_Your objective_
Give back exactly the lines from the one that includes "2024-04-10 13:38:00 |" to the last line below, both included, and no further lines.

[Before-and-after change records]
---*---
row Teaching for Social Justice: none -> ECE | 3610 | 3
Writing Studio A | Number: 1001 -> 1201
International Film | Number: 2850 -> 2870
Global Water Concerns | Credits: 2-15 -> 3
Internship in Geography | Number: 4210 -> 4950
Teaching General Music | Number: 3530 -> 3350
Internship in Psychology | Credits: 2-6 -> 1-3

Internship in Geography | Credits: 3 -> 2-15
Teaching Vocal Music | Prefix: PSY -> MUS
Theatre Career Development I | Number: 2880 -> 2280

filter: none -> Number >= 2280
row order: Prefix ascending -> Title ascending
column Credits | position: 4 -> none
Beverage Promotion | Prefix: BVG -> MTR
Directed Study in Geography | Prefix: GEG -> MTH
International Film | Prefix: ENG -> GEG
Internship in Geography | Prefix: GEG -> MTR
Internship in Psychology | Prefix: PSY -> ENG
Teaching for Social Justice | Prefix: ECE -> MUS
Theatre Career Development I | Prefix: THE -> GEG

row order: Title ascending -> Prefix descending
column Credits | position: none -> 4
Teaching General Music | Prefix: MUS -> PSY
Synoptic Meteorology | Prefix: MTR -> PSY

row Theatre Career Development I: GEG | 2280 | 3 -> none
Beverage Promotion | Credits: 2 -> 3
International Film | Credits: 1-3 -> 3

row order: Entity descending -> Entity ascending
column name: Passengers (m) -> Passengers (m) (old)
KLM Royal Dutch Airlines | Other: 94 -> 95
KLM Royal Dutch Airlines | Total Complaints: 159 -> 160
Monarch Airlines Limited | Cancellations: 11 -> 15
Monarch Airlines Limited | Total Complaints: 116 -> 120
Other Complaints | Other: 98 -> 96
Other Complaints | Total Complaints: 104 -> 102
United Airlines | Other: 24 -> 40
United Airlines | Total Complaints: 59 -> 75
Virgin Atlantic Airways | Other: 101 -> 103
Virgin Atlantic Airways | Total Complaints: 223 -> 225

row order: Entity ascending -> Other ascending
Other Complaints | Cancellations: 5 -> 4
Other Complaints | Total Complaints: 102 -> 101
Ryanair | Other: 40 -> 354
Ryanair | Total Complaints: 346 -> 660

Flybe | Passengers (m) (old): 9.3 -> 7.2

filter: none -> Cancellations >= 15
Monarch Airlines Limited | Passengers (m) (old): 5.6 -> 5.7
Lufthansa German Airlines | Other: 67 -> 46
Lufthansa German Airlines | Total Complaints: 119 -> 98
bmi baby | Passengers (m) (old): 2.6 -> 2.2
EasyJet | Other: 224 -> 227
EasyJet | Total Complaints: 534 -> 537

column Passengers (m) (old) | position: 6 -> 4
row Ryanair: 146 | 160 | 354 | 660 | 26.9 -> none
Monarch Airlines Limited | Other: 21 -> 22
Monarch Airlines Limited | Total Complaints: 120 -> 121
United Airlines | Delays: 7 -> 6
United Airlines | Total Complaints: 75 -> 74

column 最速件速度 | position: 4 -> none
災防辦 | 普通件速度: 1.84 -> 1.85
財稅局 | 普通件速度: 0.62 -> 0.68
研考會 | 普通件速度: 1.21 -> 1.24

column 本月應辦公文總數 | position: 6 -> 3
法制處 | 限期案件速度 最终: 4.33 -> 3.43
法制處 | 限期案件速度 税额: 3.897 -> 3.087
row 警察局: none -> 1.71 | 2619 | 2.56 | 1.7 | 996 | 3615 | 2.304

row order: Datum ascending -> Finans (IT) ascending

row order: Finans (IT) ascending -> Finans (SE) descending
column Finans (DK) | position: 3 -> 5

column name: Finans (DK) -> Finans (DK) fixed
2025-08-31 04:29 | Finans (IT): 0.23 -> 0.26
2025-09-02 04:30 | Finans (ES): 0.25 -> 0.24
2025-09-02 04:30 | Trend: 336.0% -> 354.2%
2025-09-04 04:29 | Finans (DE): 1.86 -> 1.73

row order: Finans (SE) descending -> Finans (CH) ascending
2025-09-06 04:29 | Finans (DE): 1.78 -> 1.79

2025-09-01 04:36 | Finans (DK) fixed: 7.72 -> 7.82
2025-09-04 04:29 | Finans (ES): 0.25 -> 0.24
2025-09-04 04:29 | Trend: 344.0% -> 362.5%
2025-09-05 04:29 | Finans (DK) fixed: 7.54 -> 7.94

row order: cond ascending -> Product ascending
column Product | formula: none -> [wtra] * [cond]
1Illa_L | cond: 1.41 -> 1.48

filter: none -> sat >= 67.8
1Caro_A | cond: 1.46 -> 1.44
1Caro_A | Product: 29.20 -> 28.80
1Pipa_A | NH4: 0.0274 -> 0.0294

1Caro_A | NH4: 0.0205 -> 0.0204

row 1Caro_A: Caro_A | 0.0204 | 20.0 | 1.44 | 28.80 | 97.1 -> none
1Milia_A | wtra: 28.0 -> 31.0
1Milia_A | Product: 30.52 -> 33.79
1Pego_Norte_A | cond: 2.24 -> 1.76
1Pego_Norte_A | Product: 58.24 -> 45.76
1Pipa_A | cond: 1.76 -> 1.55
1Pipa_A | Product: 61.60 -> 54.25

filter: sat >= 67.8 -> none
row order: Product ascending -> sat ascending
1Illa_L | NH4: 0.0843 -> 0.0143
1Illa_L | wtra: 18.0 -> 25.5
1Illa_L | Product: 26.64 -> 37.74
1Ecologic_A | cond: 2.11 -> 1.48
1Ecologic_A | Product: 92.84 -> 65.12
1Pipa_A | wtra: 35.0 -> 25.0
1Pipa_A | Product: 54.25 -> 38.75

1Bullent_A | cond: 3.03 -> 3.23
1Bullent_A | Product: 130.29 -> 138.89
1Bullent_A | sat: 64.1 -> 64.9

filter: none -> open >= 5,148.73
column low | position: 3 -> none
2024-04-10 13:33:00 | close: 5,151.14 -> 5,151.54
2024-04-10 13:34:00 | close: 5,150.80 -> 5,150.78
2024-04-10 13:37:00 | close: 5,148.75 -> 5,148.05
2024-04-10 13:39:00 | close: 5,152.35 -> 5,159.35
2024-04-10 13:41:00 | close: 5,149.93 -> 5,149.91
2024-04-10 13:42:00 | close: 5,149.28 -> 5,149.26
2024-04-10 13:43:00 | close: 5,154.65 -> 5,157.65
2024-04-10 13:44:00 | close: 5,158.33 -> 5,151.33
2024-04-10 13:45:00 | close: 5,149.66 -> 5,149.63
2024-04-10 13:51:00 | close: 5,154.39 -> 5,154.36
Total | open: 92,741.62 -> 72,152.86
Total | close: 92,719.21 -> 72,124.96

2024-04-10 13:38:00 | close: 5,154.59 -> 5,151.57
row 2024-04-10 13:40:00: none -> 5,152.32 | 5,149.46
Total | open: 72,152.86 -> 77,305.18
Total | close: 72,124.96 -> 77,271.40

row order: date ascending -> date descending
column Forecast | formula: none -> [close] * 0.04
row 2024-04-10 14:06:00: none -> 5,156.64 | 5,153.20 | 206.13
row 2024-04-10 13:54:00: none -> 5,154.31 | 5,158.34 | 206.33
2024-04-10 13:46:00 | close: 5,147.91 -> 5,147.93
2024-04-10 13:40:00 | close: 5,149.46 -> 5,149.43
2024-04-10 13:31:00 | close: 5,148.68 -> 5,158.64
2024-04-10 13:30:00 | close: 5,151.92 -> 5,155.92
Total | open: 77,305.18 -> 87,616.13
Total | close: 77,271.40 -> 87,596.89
---*---
_Worked solution_
2024-04-10 13:38:00 | close: 5,154.59 -> 5,151.57
row 2024-04-10 13:40:00: none -> 5,152.32 | 5,149.46
Total | open: 72,152.86 -> 77,305.18
Total | close: 72,124.96 -> 77,271.40

row order: date ascending -> date descending
column Forecast | formula: none -> [close] * 0.04
row 2024-04-10 14:06:00: none -> 5,156.64 | 5,153.20 | 206.13
row 2024-04-10 13:54:00: none -> 5,154.31 | 5,158.34 | 206.33
2024-04-10 13:46:00 | close: 5,147.91 -> 5,147.93
2024-04-10 13:40:00 | close: 5,149.46 -> 5,149.43
2024-04-10 13:31:00 | close: 5,148.68 -> 5,158.64
2024-04-10 13:30:00 | close: 5,151.92 -> 5,155.92
Total | open: 77,305.18 -> 87,616.13
Total | close: 77,271.40 -> 87,596.89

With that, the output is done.